Segment Start: Records for processing

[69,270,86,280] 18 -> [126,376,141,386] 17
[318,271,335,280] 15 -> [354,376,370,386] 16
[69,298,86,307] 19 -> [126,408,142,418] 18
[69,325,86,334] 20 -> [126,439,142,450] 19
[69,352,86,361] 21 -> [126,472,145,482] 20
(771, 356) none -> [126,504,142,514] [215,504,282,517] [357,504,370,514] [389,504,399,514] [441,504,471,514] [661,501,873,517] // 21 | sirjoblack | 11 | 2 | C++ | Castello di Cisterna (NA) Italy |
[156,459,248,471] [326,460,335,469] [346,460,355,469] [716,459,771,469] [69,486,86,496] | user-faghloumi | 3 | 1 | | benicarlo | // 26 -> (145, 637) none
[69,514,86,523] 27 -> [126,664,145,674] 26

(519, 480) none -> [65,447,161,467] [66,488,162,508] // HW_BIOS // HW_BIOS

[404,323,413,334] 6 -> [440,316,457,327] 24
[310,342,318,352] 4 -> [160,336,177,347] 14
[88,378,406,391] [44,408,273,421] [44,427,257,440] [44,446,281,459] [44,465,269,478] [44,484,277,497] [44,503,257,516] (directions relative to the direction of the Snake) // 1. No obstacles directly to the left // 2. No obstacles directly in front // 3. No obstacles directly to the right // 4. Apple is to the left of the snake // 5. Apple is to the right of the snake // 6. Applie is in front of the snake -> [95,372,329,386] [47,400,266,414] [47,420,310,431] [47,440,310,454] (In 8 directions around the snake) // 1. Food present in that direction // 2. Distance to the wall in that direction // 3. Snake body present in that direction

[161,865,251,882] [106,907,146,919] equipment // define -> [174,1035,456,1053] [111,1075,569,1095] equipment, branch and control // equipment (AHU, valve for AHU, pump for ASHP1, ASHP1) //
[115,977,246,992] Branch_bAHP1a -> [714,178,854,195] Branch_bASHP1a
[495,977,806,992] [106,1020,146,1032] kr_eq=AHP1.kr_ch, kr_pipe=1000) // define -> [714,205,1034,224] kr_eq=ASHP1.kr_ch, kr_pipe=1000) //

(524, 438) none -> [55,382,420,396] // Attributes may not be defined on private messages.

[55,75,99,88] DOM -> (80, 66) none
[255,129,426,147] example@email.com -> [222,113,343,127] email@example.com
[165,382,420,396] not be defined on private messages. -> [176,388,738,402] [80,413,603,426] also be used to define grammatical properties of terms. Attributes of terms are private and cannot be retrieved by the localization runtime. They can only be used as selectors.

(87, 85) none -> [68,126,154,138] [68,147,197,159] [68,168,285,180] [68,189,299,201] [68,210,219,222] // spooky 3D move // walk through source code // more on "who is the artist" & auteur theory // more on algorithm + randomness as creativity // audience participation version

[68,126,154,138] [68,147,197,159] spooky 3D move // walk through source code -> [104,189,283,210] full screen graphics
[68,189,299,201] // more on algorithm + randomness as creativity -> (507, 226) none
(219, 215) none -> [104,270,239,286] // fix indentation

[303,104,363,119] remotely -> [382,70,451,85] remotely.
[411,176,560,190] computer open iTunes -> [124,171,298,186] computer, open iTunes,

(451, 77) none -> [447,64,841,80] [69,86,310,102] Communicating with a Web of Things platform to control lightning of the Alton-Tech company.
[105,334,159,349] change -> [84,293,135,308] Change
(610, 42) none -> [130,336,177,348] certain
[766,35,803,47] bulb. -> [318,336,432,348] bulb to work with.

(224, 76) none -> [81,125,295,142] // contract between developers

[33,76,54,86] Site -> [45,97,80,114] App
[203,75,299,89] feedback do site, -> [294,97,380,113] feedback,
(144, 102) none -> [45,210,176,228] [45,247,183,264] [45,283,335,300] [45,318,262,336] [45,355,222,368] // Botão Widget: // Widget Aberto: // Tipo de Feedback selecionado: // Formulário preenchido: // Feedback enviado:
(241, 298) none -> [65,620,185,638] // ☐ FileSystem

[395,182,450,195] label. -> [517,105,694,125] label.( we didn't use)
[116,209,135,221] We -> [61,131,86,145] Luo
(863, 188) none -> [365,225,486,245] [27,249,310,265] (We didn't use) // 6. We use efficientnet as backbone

Segment End: Records for processing

*The task*:
When the line with "[766,35,803,47] bulb. ->" is reached in the data above, begin copying, and stop after the line with "[203,75,299,89] feedback do"; copy each line exactly, both ends included.

*Problem solution*:
[766,35,803,47] bulb. -> [318,336,432,348] bulb to work with.

(224, 76) none -> [81,125,295,142] // contract between developers

[33,76,54,86] Site -> [45,97,80,114] App
[203,75,299,89] feedback do site, -> [294,97,380,113] feedback,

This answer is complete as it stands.